--- WORK ORDER ---
Where a line below holds the string "weight", copy that line.

--- SOURCE INFORMATION ---
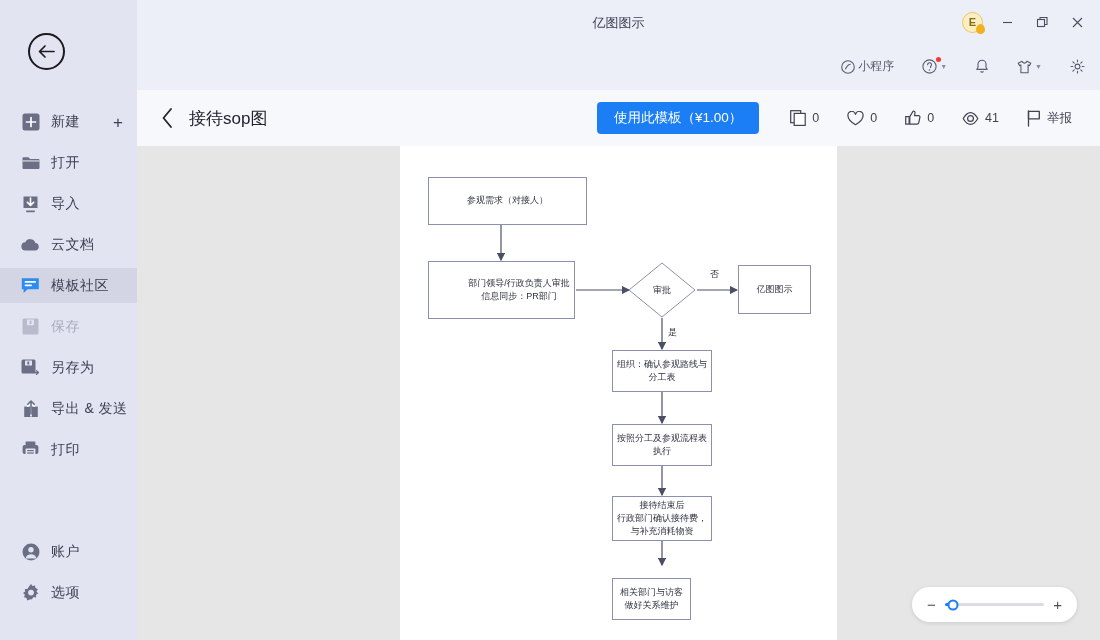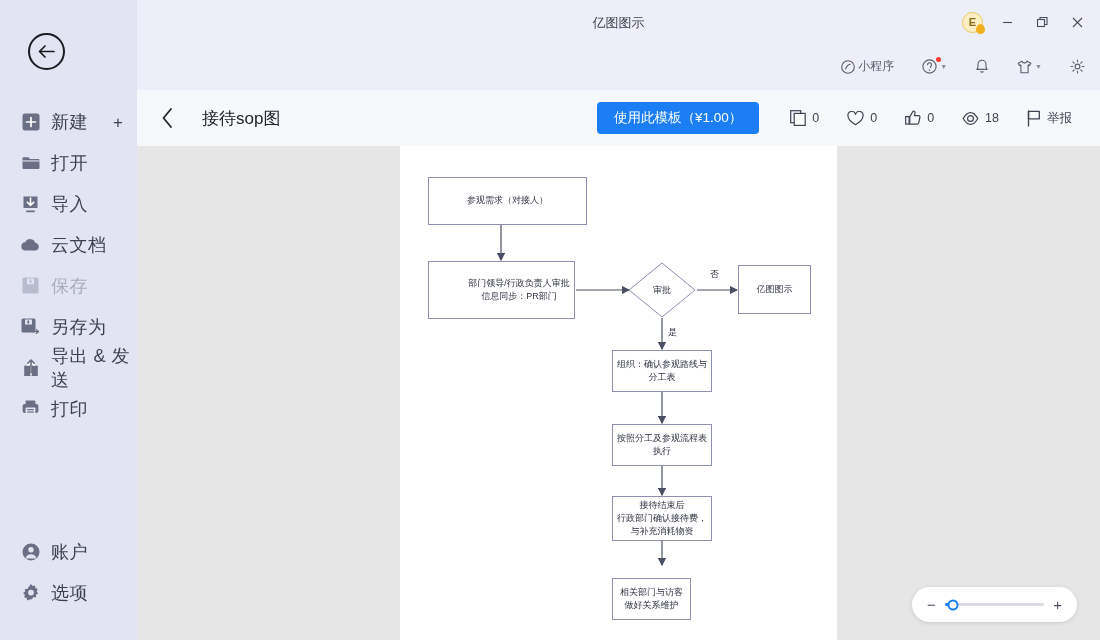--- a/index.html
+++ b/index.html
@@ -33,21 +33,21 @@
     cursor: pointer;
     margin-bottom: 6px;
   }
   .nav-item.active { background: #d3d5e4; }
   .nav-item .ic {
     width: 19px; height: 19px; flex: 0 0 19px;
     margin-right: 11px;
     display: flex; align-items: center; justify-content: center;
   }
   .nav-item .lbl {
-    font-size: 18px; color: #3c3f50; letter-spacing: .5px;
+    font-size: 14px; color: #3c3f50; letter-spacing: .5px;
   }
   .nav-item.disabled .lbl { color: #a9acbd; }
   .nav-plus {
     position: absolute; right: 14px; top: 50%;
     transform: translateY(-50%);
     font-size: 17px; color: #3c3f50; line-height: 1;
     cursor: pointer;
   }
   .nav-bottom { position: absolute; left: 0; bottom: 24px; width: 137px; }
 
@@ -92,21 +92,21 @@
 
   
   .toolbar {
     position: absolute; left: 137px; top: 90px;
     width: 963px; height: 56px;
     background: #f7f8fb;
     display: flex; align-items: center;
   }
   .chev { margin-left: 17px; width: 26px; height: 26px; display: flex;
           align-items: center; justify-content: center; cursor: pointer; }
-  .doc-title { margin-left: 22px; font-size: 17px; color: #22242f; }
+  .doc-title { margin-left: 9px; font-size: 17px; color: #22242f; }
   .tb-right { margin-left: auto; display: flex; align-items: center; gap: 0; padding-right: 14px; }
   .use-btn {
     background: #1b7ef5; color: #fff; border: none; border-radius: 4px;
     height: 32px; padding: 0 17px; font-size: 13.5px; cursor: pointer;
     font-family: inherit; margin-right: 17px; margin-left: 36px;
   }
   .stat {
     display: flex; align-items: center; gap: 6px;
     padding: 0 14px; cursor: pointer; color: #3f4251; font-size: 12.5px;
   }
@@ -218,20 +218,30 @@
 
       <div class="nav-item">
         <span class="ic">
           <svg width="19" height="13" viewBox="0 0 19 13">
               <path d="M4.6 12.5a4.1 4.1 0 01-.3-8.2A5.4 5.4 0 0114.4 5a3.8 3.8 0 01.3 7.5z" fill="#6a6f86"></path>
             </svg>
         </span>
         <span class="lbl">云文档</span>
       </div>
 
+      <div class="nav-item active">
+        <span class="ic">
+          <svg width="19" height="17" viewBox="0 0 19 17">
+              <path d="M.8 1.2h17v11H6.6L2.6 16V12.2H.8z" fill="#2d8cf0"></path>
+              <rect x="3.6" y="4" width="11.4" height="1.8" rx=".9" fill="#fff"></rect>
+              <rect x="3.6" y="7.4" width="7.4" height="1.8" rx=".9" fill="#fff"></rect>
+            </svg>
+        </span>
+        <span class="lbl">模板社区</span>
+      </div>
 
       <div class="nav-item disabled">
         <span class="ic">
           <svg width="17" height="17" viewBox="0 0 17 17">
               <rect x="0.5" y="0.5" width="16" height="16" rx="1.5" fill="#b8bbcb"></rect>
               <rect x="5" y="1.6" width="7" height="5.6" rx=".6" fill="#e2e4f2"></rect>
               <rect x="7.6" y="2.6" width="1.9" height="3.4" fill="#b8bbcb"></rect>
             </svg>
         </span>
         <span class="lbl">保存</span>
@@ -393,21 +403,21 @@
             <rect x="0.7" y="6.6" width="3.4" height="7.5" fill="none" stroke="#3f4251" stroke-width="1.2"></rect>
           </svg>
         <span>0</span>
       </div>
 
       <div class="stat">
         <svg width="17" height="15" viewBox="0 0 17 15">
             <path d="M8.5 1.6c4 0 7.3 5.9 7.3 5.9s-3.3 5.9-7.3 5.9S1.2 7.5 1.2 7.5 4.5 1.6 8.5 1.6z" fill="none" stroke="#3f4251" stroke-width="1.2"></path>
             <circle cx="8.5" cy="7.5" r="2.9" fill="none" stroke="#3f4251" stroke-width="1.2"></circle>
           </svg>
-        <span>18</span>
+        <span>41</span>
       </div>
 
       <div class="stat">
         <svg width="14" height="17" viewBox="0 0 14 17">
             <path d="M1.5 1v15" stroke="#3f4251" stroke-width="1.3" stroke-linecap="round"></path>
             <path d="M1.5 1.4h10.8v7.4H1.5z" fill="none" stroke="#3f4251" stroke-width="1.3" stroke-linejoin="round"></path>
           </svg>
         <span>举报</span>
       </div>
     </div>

...

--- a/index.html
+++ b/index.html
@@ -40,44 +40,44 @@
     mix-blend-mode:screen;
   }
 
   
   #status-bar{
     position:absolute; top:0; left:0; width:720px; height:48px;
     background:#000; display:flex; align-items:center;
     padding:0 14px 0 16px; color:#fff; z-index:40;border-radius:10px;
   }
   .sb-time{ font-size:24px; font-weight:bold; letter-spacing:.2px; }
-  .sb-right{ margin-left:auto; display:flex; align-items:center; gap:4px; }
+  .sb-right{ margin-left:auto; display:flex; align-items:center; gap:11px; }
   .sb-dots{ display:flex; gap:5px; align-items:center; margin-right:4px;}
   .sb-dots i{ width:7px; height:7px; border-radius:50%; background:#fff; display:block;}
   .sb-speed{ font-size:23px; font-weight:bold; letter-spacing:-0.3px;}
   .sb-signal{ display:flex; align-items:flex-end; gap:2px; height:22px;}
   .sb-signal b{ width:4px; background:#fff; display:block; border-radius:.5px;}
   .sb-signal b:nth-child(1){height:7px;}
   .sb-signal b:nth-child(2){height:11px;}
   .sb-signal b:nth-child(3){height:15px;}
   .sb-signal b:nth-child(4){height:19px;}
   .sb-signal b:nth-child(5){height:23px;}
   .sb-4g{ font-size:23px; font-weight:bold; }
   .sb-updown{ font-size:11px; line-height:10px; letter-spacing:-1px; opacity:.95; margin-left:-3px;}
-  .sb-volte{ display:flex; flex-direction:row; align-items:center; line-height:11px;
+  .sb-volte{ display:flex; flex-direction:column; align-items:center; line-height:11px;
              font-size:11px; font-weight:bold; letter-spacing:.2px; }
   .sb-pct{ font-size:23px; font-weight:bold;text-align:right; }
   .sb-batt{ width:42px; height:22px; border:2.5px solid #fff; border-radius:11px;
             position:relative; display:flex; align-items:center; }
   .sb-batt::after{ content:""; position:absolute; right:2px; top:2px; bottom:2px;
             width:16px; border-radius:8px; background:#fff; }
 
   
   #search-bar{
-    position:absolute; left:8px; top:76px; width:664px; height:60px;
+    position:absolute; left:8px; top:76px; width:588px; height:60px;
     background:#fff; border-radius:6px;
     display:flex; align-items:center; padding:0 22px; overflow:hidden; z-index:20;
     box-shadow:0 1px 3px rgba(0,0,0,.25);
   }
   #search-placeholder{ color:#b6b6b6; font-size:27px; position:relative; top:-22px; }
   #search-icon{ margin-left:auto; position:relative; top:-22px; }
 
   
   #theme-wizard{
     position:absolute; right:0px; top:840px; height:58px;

--- SOLUTION BELOW ---
   .sb-time{ font-size:24px; font-weight:bold; letter-spacing:.2px; }
   .sb-speed{ font-size:23px; font-weight:bold; letter-spacing:-0.3px;}
   .sb-4g{ font-size:23px; font-weight:bold; }
              font-size:11px; font-weight:bold; letter-spacing:.2px; }
   .sb-pct{ font-size:23px; font-weight:bold;text-align:right; }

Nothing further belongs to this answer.